Thermoacoustic phenomena in solid bodies - hope for a new cosmic drive?

Solids can be the centre of interaction between heat and sound waves, as can interaction in thermoacoustic devices. This could result in devices without the disadvantages of existing thermo-acoustic devices, which will work longer.

Leaks have long limited the potential of thermoacoustic devices to operate through interaction between oscillating temperatures and sound. During the 175th Meeting of the Acoustical Society of America, scientists from Purdue University and the University of Notre Dame demonstrated that thermoacoustic phenomena can theoretically occur in solids.
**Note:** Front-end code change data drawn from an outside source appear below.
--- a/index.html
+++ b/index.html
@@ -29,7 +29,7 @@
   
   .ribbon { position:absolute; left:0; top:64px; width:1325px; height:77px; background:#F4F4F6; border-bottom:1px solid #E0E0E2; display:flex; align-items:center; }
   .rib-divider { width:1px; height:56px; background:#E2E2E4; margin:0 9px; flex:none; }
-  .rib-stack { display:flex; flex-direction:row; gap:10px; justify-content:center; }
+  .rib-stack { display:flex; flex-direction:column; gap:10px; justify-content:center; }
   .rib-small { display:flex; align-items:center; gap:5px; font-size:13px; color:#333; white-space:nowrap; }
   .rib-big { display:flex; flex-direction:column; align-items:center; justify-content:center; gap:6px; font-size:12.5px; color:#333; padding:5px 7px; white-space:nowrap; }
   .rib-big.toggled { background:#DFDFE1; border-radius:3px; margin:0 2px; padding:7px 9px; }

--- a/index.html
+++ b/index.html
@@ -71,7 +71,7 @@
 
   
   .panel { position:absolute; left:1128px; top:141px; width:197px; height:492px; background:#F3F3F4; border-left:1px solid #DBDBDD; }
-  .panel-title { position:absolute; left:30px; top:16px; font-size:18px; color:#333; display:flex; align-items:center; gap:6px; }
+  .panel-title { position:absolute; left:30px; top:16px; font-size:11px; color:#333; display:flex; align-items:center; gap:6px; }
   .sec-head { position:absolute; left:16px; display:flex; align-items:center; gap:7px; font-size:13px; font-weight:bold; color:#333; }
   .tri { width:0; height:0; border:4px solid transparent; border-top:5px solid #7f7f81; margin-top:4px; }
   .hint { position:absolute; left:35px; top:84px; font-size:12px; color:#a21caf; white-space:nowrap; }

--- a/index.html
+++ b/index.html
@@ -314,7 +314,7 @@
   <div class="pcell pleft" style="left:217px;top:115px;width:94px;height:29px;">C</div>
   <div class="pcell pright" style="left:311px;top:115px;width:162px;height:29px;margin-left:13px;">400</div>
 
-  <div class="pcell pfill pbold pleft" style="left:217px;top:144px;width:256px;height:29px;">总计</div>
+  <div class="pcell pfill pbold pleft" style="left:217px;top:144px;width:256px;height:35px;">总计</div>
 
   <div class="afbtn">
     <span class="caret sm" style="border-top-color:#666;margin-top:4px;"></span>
Although the technology is still in its infancy, it can be particularly useful in harsh outdoor environments, such as space. There are large temperature differences and a failure of the system could put the whole mission at risk, says Professor Fabio Semperlotti of Purdue University.

Thermoacoustic phenomena in liquids - liquids and gases - have been well known and studied for centuries. The addition of thermal energy to the enclosed vessel leads to the spontaneous propagation of sound waves in the liquid. This is how we are dealing with a thermoacoustic machine, explains Professor Carlo Scalo of Purdue. Although such systems are well known, a serious problem is to build a system that will not leak liquid.
The properties of solids are easier to control, making them potentially a better material for creating thermoacoustic systems than liquids. However, we must first check again whether this phenomenon can occur in solids, said Haitian Hao of Purdue.

Thanks to thermoacoustic phenomena, we can convert waste heat or mechanical vibrations into a useful form of energy. So far, it has been believed that thermoacoustic phenomena do not occur in solids, because they are more stable and dissipate mechanical energy more easily, which makes it more difficult to create sound waves in response to temperature differences. Today, however, a theoretical model has been developed according to which vibrations can occur in thin metal wires in response to the temperature gradient. As the properties of solids can be selected to achieve the required performance of a thermo-acoustic device, a very promising field of research has been opened up for scientists. We can't do it with liquids," adds Smperlotti.

"In space, we are dealing with extreme temperature differences. This is a very promising environment in which the vibrations caused by these differences can be converted into electrical energy for the space vehicle. Such a device could use a part facing the Sun as the side of heat and a part facing the other side as the side of cold. This would make it last forever, as it would not require any mechanical parts and no liquid would leak out of it," says Semperlotti.